| Problem |
Scan the material for the word "ARAÚJO", and copy each line where it shows up.

| Working data |
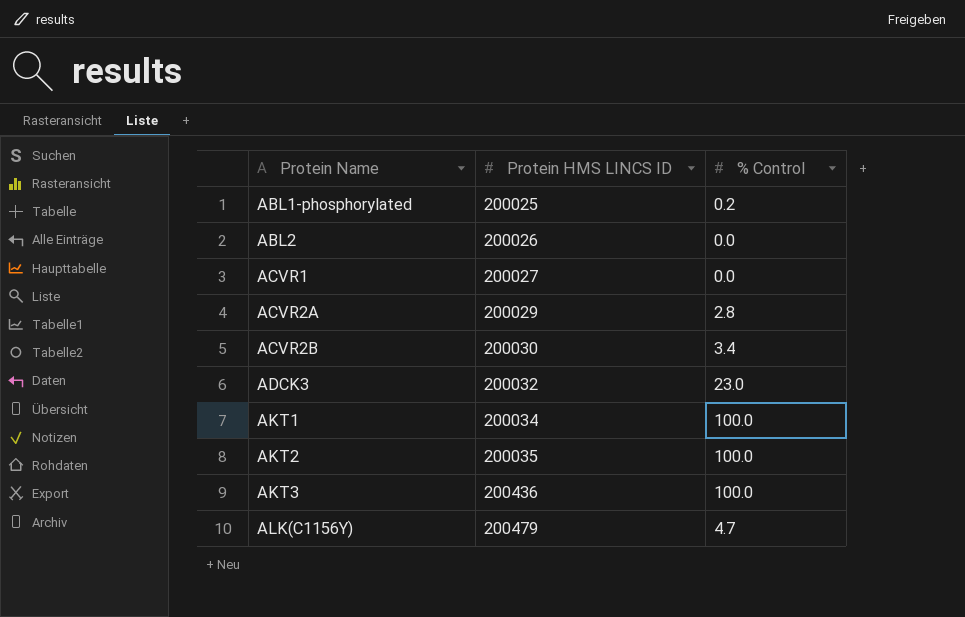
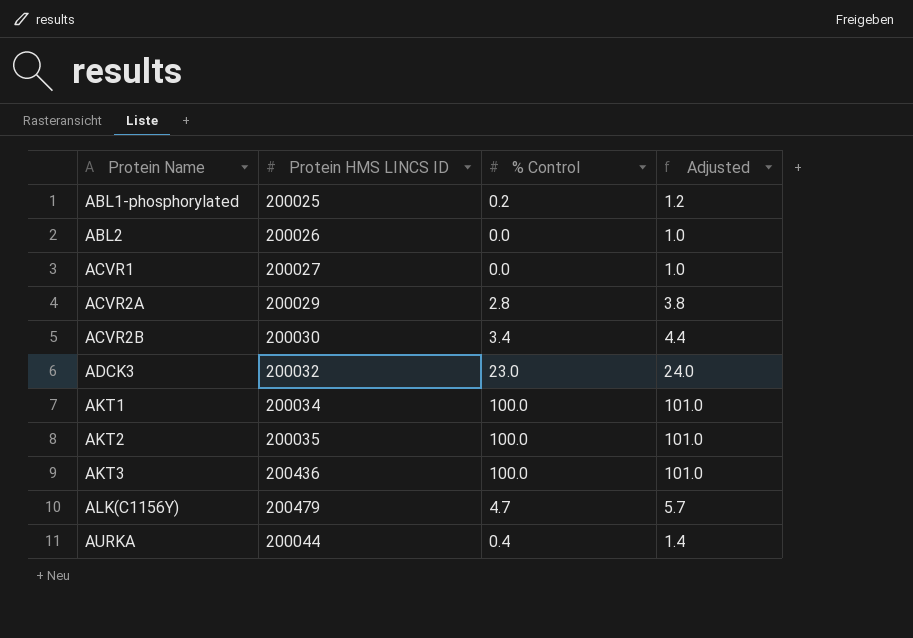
column Adjusted | formula: none -> [% Control] + 1
row AURKA: none -> 200044 | 0.4 | 1.4

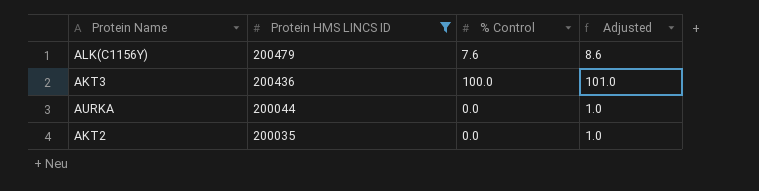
filter: none -> Protein HMS LINCS ID >= 200035
row order: Protein Name ascending -> Protein HMS LINCS ID descending
ALK(C1156Y) | % Control: 4.7 -> 7.6
ALK(C1156Y) | Adjusted: 5.7 -> 8.6
AURKA | % Control: 0.4 -> 0.0
AURKA | Adjusted: 1.4 -> 1.0
AKT2 | % Control: 100.0 -> 0.0
AKT2 | Adjusted: 101.0 -> 1.0

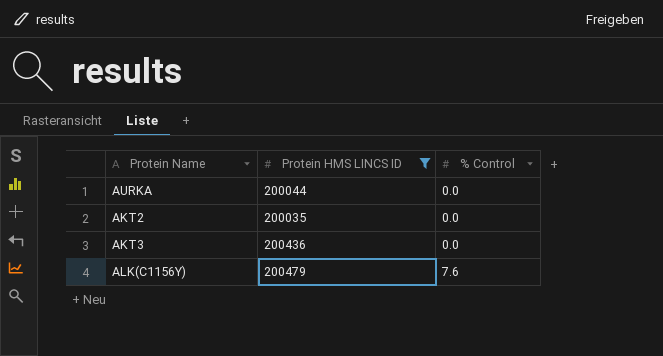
row order: Protein HMS LINCS ID descending -> % Control ascending
column Adjusted | formula: [% Control] + 1 -> none
AKT3 | % Control: 100.0 -> 0.0

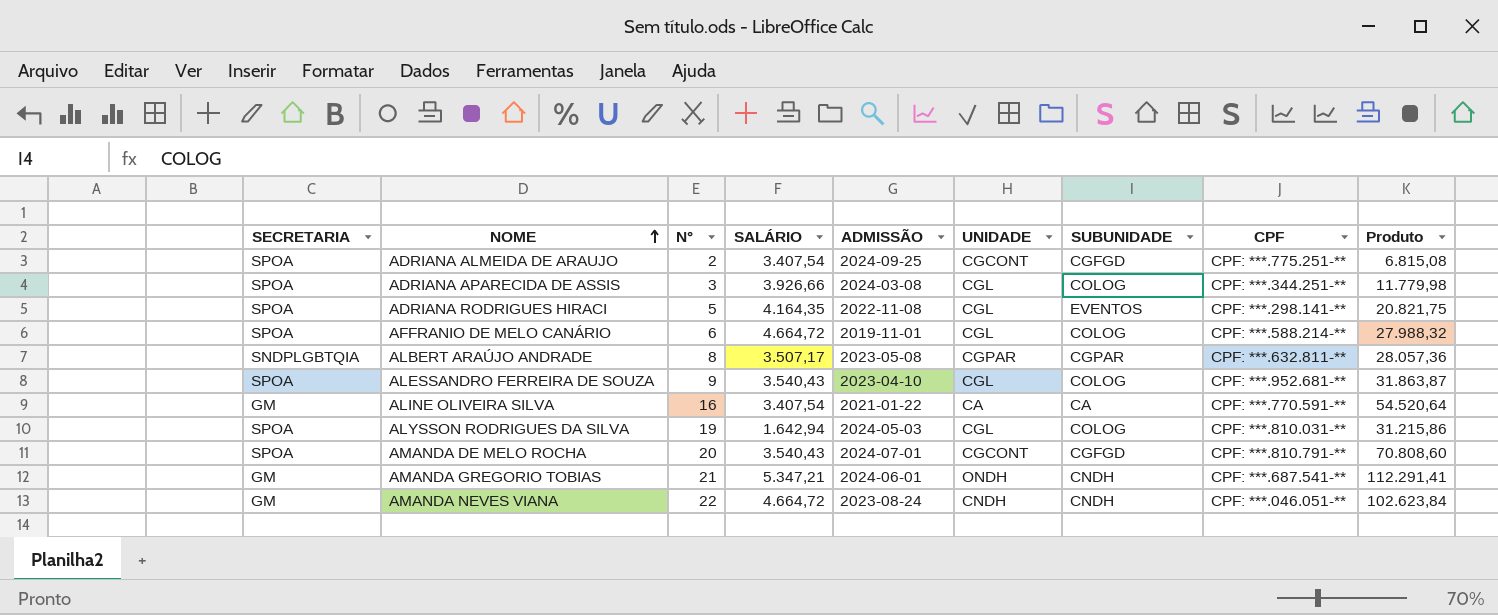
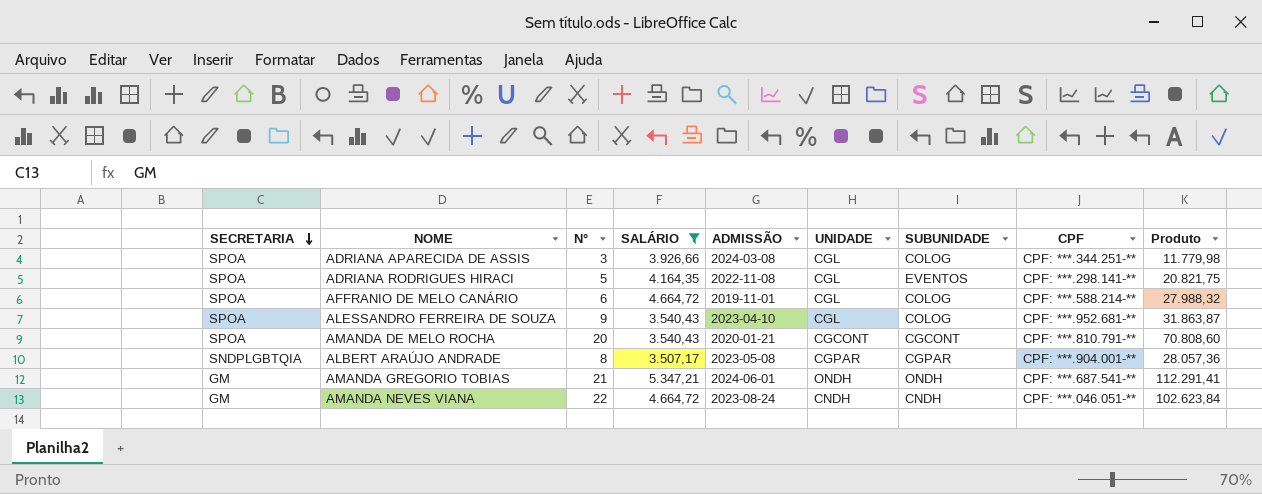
filter: none -> SALÁRIO >= 3.507,17
row order: NOME ascending -> SECRETARIA descending
AMANDA DE MELO ROCHA | ADMISSÃO: 2024-07-01 -> 2020-01-21
AMANDA DE MELO ROCHA | SUBUNIDADE: CGFGD -> CGCONT
ALBERT ARAÚJO ANDRADE | CPF: CPF: ***.632.811-** -> CPF: ***.904.001-**
AMANDA GREGORIO TOBIAS | SUBUNIDADE: CNDH -> ONDH

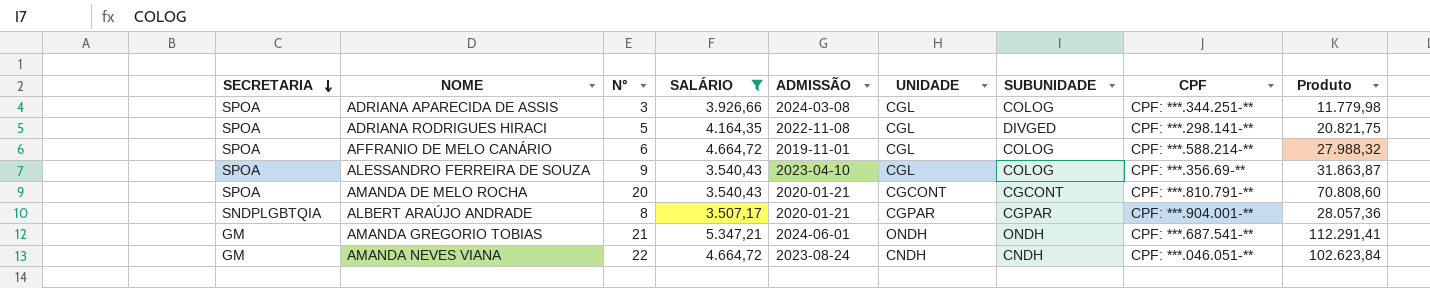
ADRIANA RODRIGUES HIRACI | SUBUNIDADE: EVENTOS -> DIVGED
ALESSANDRO FERREIRA DE SOUZA | CPF: CPF: ***.952.681-** -> CPF: ***.356.69-**
ALBERT ARAÚJO ANDRADE | ADMISSÃO: 2023-05-08 -> 2020-01-21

| Task answer |
ALBERT ARAÚJO ANDRADE | CPF: CPF: ***.632.811-** -> CPF: ***.904.001-**
ALBERT ARAÚJO ANDRADE | ADMISSÃO: 2023-05-08 -> 2020-01-21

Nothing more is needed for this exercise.